Apesar de uma certa afluência na abertura de um escrutínio de três dias, iniciado na segunda-feira, a deslocação às assembleias de voto diminuiu na terça-feira e hoje, apesar dos vivos encorajamentos das autoridades para a participação num escrutínio que termina hoje às 21:00 locais (20:00 em Lisboa).

Os resultados apenas devem ser divulgados na segunda-feira.

Na televisão pública e na rua, canções patrióticas estavam a ser difundidas para incitar os egípcios a votar. Alguns eleitores foram mesmo contemplados com refeições gratuitas em diversas assembleias de voto, referiu a agência noticiosa France-Presse, sem identificar com precisão a origem dessas doações.

Desde o início da votação não foi divulgado qualquer número oficial sobre a taxa de participação, mas hoje, em conferência de imprensa, o porta-voz da Autoridade nacional das eleições, Mahmoud el-Cherif, referiu-se a uma “afluência massiva perante as assembleias de voto”.

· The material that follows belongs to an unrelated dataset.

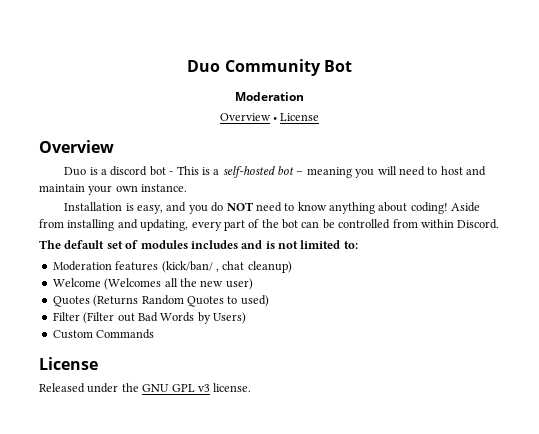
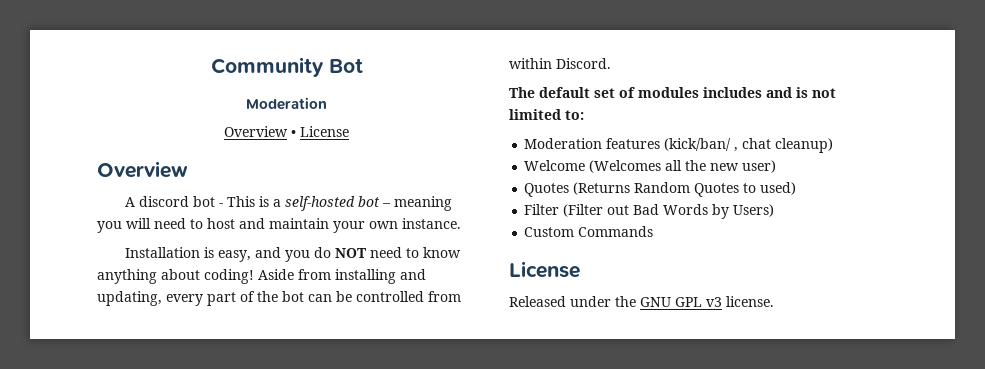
- Duo Community Bot
+ Community Bot
- Duo is a discord bot - This is a self-hosted bot – meaning you will need to host and maintain your own instance.
+ A discord bot - This is a self-hosted bot – meaning you will need to host and maintain your own instance.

Nas eleições de 2014, que decorreram entre 26 e 28 de maio, Al-Sisi, 63 anos, obteve 96,91% dos votos contra Hamdeen Sabahi, com uma taxa de participação de 47,5% segundo os números oficiais, muito contestados pelas oposições que se referiu a uma “farsa”.

Agora, apenas tem como adversário Moussa Mostafa Moussa, 65 anos, chefe do minúsculo partido liberal Al Ghad, e um fervoroso adepto do regime.

Outros potenciais candidatos, com mais credibilidade, ou foram detidos por violação da lei ou desencorajados a concorrer após forte pressão das autoridades.

Os apelos ao voto dos cerca de 60 milhões de potenciais eleitores foram permanentes, mas historicamente a participação nas eleições é muito baixa no Egito, com exceção das presidenciais de 2012, que elegeram o pró-islamita Mohamed Morsi, e as únicas que decorreram em liberdade e com garantias democráticas, com uma participação de 51,85% na segunda volta.

O ex-Presidente foi afastado num golpe militar em julho de 2013, fomentado por Al-Sisi, que depois assumiu o poder.

Neste contexto, o regime receia uma elevada taxa de abstenção, que poderá descredibilizar as eleições.

Assim, os abstencionistas que não comparecerem perante as 13.706 assembleias vão ser sancionados, anunciou hoje a Autoridade Nacional das Eleições.

“Não é nada de novo”, insistiu el-Cherif, ao invocar uma lei que pune com uma multa máxima de 500 libras (22 euros) “todos os que, sem justificação, não votem”.

Na véspera, o primeiro-ministro Cherif Ismail também exortou os eleitores a votar referindo-se a um “direito constitucional e um dever de todos os cidadãos face à nação”.

Os ‘media’ favoráveis ao regime relatam, como as autoridades, a boa organização das eleições, a ausência de problemas de segurança ou a cobertura sem dificuldades maiores para os ‘media’ estrangeiros.

Nestes três dias de eleições presidenciais – há quatro anos o escrutínio foi prolongado de dois para três dias, e quando atingia apenas 37% de participação –, os grandes ausentes foram os jovens, referiu a agência noticiosa Efe.

Esta foi uma ausência também indiretamente admitida pela autoridade eleitoral, que na terça-feira emitiu um apelo para que participassem na eleição.